Aggregation with update in mongoDB - mongodb

I've a collection with many similar structured document, two of the document looks like
Input:
{
"_id": ObjectId("525c22348771ebd7b179add8"),
"cust_id": "A1234",
"score": 500,
"status": "A"
"clear": "No"
}
{
"_id": ObjectId("525c22348771ebd7b179add9"),
"cust_id": "A1234",
"score": 1600,
"status": "B"
"clear": "No"
}
By default the clear for all document is "No",
Req: I have to add the score of all documents with same cust_id, provided they belong to status "A" and status "B". If the score exceeds 2000 then I have to update the clear attribute to "Yes" for all of the document with the same cust_id.
Expected output:
{
"_id": ObjectId("525c22348771ebd7b179add8"),
"cust_id": "A1234",
"score": 500,
"status": "A"
"clear": "Yes"
}
{
"_id": ObjectId("525c22348771ebd7b179add9"),
"cust_id": "A1234",
"score": 1600,
"status": "B"
"clear": "Yes"
}
Yes because 1600+500 = 2100, and 2100 > 2000.
My Approach:
I was only able to get the sum by aggregate function but failed at updating
db.aggregation.aggregate([
{$match: {
$or: [
{status: 'A'},
{status: 'B'}
]
}},
{$group: {
_id: '$cust_id',
total: {$sum: '$score'}
}},
{$match: {
total: {$gt: 2000}
}}
])
Please suggest me how do I proceed.

After a lot of trouble, experimenting mongo shell I've finally got a solution to my question.
Psudocode:
# To get the list of customer whose score is greater than 2000
cust_to_clear=db.col.aggregate(
{$match:{$or:[{status:'A'},{status:'B'}]}},
{$group:{_id:'$cust_id',total:{$sum:'$score'}}},
{$match:{total:{$gt:500}}})
# To loop through the result fetched from above code and update the clear
cust_to_clear.result.forEach
(
function(x)
{
db.col.update({cust_id:x._id},{$set:{clear:'Yes'}},{multi:true});
}
)
Please comment, if you have any different solution for the same question.

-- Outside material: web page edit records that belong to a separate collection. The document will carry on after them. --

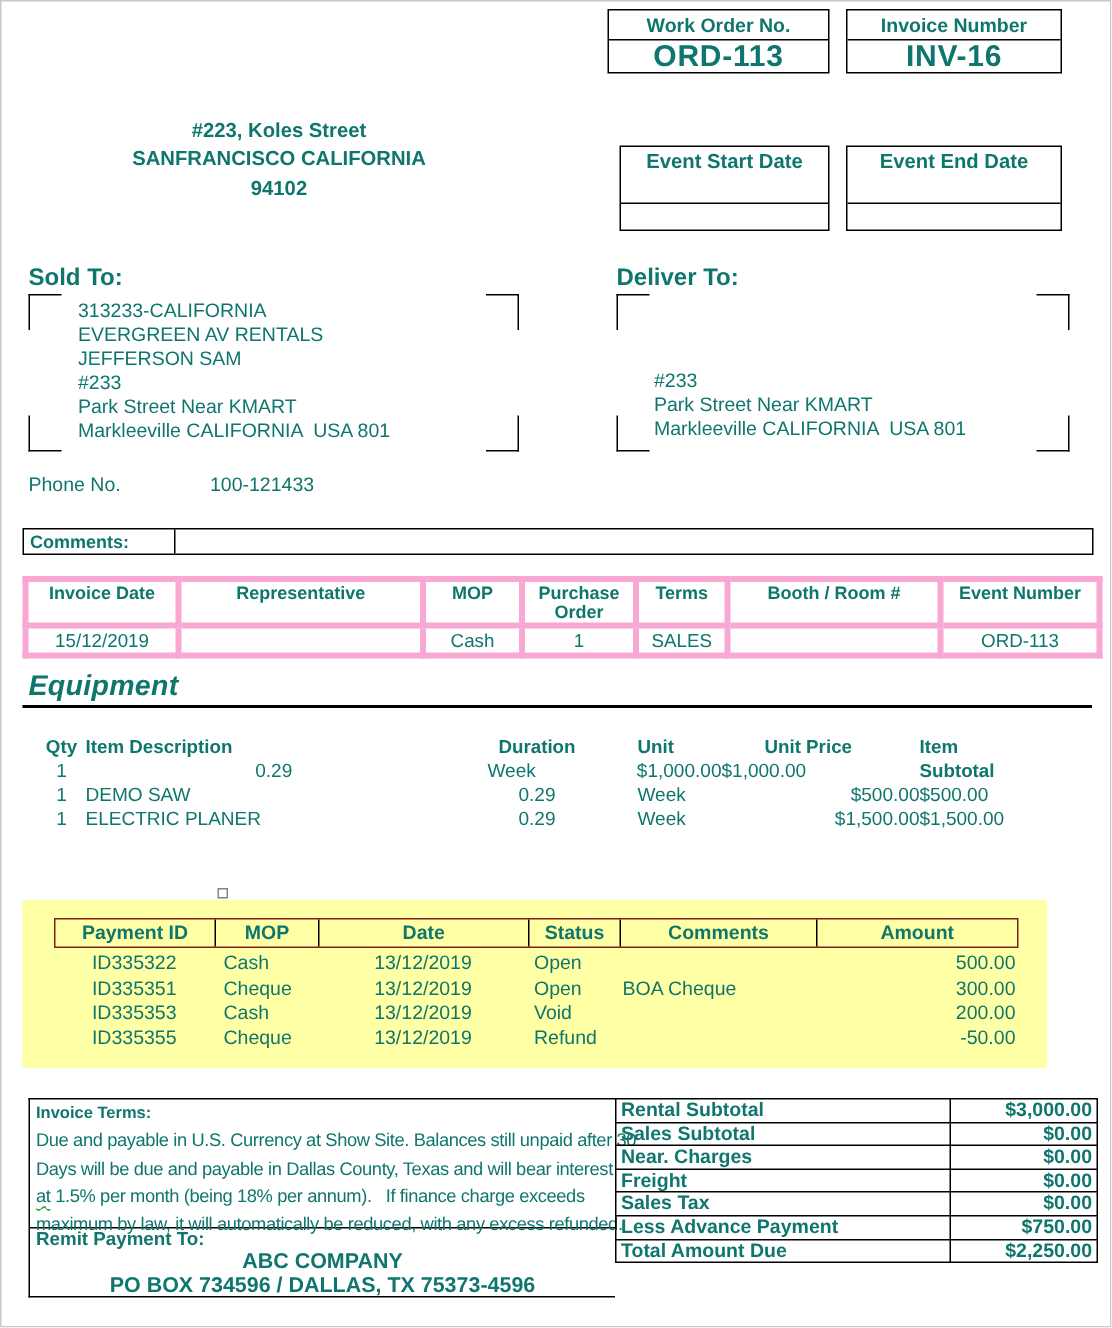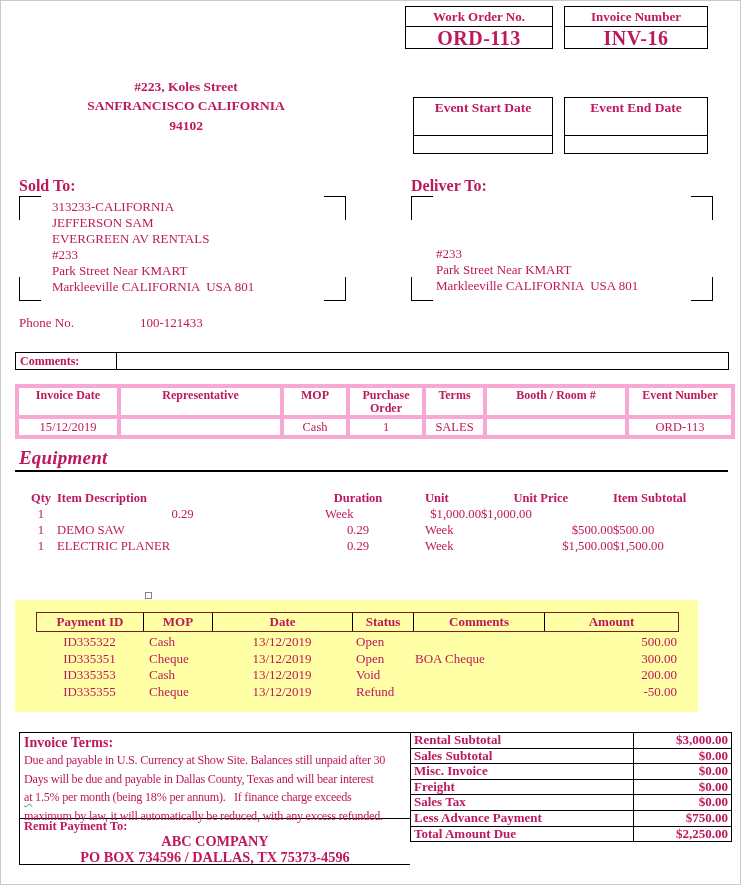--- a/index.html
+++ b/index.html
@@ -6,7 +6,7 @@
   .page {
     position:relative; width:741px; height:885px; box-sizing:border-box;
     background:#ffffff; border:1px solid #c9c9c9; overflow:hidden;
-    font-family:Liberation Serif, serif; color:#be185d;
+    font-family:Liberation Sans, sans-serif; color:#0f766e;
   }
 
   

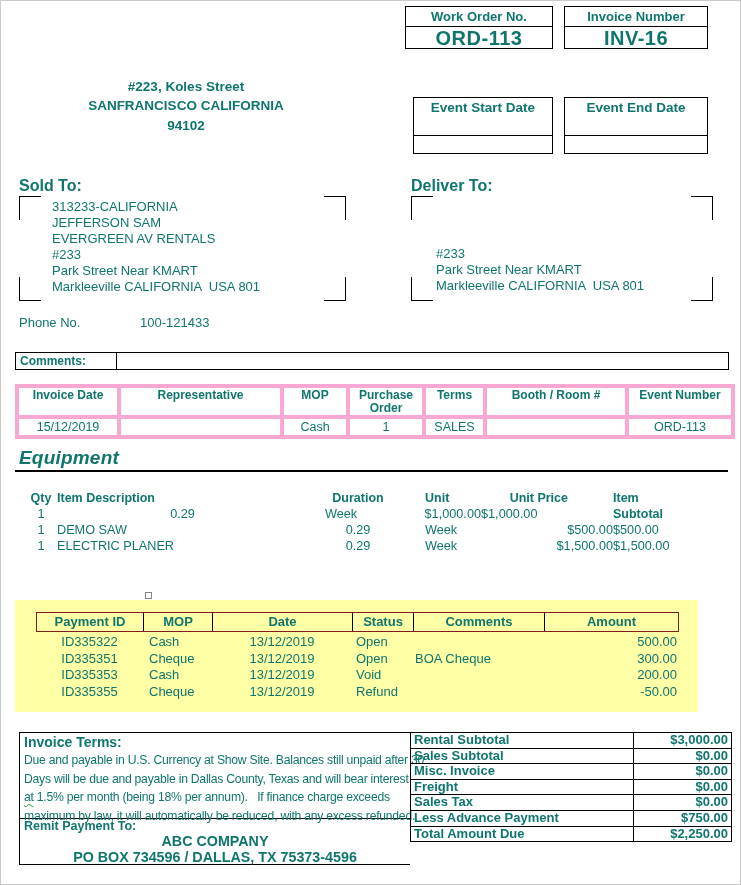--- a/index.html
+++ b/index.html
@@ -125,8 +125,8 @@
   <div class="mark br" style="left:323px; top:276px;"></div>
   <div class="addr-block" style="left:40px; top:198px;margin-left:11px;">
     <div class="addr-line">313233-CALIFORNIA</div>
+    <div class="addr-line">EVERGREEN AV RENTALS</div>
     <div class="addr-line">JEFFERSON SAM</div>
-    <div class="addr-line">EVERGREEN AV RENTALS</div>
     <div class="addr-line">#233</div>
     <div class="addr-line">Park Street Near KMART</div>
     <div class="addr-line">Markleeville CALIFORNIA  USA 801</div>

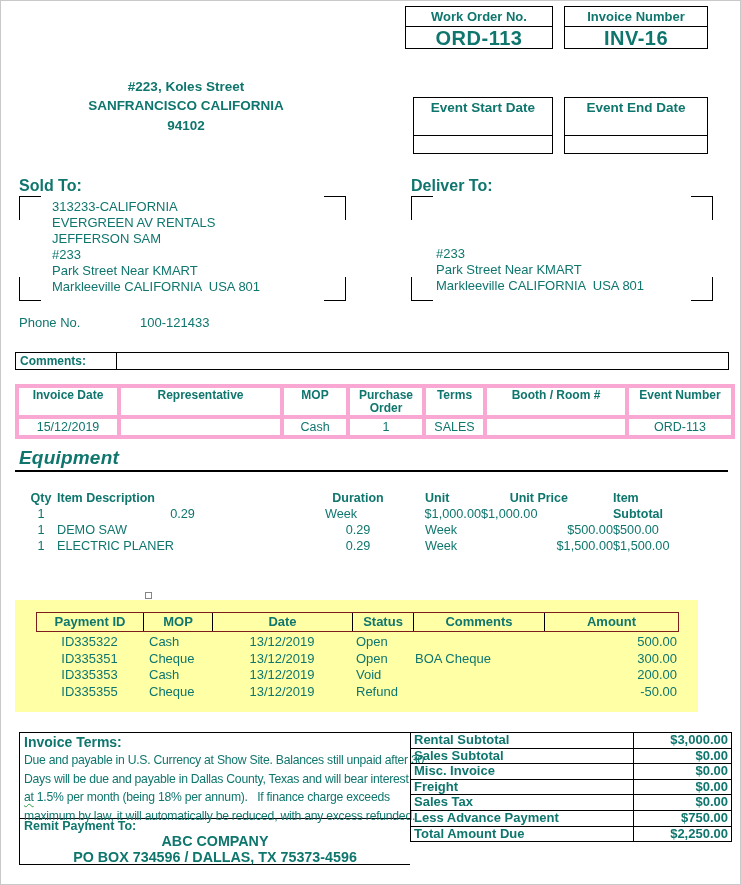--- a/index.html
+++ b/index.html
@@ -78,7 +78,7 @@
   .terms-box { position:absolute; left:18px; top:731px; width:391px; height:133px;
     border:1px solid #000; border-right:none; box-sizing:border-box; }
   .terms-top { height:85px; padding:1px 4px 0 4px; box-sizing:border-box; }
-  .terms-heading { font-weight:bold; font-size:14px; line-height:17px; }
+  .terms-heading { font-weight:bold; font-size:11px; line-height:17px; }
   .terms-line { font-size:12.2px; line-height:18.6px; letter-spacing:-0.25px; white-space:pre; }
   .squiggle { text-decoration:underline; text-decoration-style:wavy; text-decoration-color:#2f9e44; text-decoration-thickness:1px; text-underline-offset:2px; }
   .remit { border-top:1px solid #000; height:47px; padding:0 4px; box-sizing:border-box; }

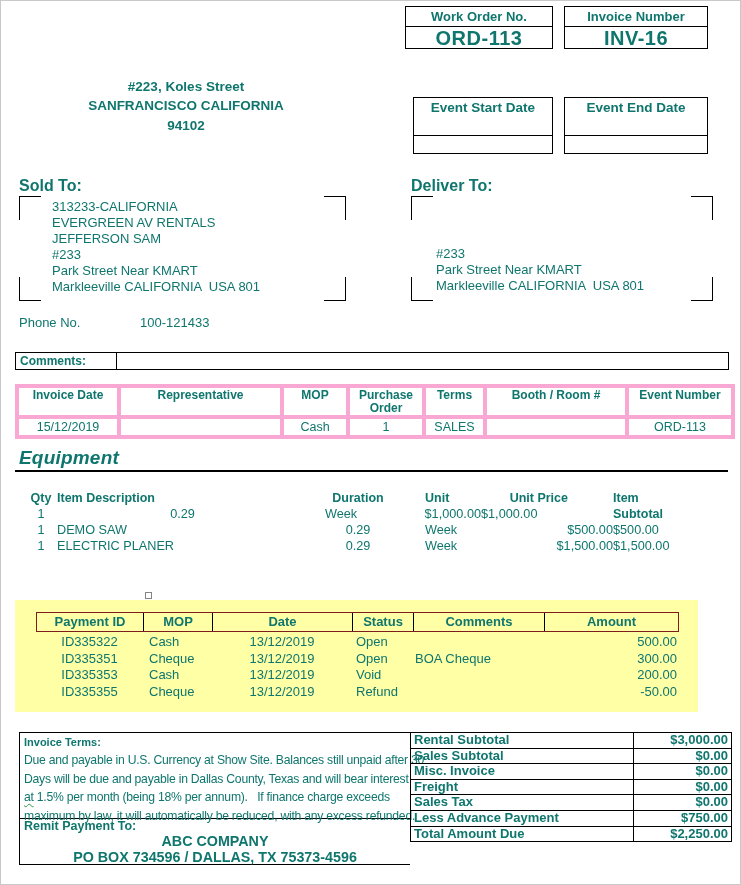--- a/index.html
+++ b/index.html
@@ -299,7 +299,7 @@
       <td class="tv">$0.00</td>
     </tr>
     <tr>
-      <td>Misc. Invoice</td>
+      <td>Near. Charges</td>
       <td class="tv">$0.00</td>
     </tr>
     <tr>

With Mongo 4.2 it is now possible to do this using update with aggregation pipeline. The example 2 has example how you do conditional updates:
db.runCommand(
{
update: "students",
updates: [
{
q: { },
u: [
{ $set: { average : { $avg: "$tests" } } },
{ $set: { grade: { $switch: {
branches: [
{ case: { $gte: [ "$average", 90 ] }, then: "A" },
{ case: { $gte: [ "$average", 80 ] }, then: "B" },
{ case: { $gte: [ "$average", 70 ] }, then: "C" },
{ case: { $gte: [ "$average", 60 ] }, then: "D" }
],
default: "F"
} } } }
],
multi: true
}
],
ordered: false,
writeConcern: { w: "majority", wtimeout: 5000 }
}
)
Another example:
db.c.update({}, [
{$set:{a:{$cond:{
if: {}, // some condition
then:{} , // val1
else: {} // val2 or "$$REMOVE" to not set the field or "$a" to leave existing value
}}}}
]);

You need to do this in two steps:
Identify customers (cust_id) with a total score greater than 200
For each of these customers, set clear to Yes
You already have a good solution for the first part. The second part should be implemented as a separate update() calls to the database.
Psudocode:
# Get list of customers using the aggregation framework
cust_to_clear = db.col.aggregate(
{$match:{$or:[{status:'A'},{status:'B'}]}},
{$group:{_id:'$cust_id', total:{$sum:'$score'}}},
{$match:{total:{$gt:2000}}}
)
# Loop over customers and update "clear" to "yes"
for customer in cust_to_clear:
id = customer[_id]
db.col.update(
{"_id": id},
{"$set": {"clear": "Yes"}}
)
This isn't ideal because you have to make a database call for every customer. If you need to do this kind of operation often, you might revise your schema to include the total score in each document. (This would have to be maintained by your application.) In this case, you could do the update with a single command:
db.col.update(
{"total_score": {"$gt": 2000}},
{"$set": {"clear": "Yes"}},
{"multi": true}
)

Short Answer: To avoid looping a Database query, just add $merge to the end and specify your collection like so:
db.aggregation.aggregate([
{$match: {
$or: [
{status: 'A'},
{status: 'B'}
]
}},
{$group: {
_id: '$cust_id',
total: {$sum: '$score'}
}},
{$match: {
total: {$gt: 2000}
}},
{ $merge: "<collection name here>"}
])
Elaboration: The current solution is looping through a database query, which is not good time efficiency wise and also a lot more code.
Mitar's answer is not updating through an aggregation, but the opposite => using an aggregation within Mongo's update. If your wondering what is a pro in doing it this way, well you can use all of the aggregation pipeline as opposed to being restricted to only a few as specified in their documentation.
Here is an example of an aggregate that won't work with Mongo's update:
db.getCollection('foo').aggregate([
{ $addFields: {
testField: {
$in: [ "someValueInArray", '$arrayFieldInFoo']
}
}},
{ $merge : "foo" }]
)
This will output the updated collection with a new test field that will be true if "someValueInArray" is in "arrayFieldInFoo" or false otherwise. This is NOT possible currently with Mongo.update since $in cannot be used inside update aggregate.
Update: Changed from $out to $merge since $out would only work if updating the entire collection as $out replaces entire collection with the result of the aggregate. $merge will only overrite if the aggregate matches a document (much safer).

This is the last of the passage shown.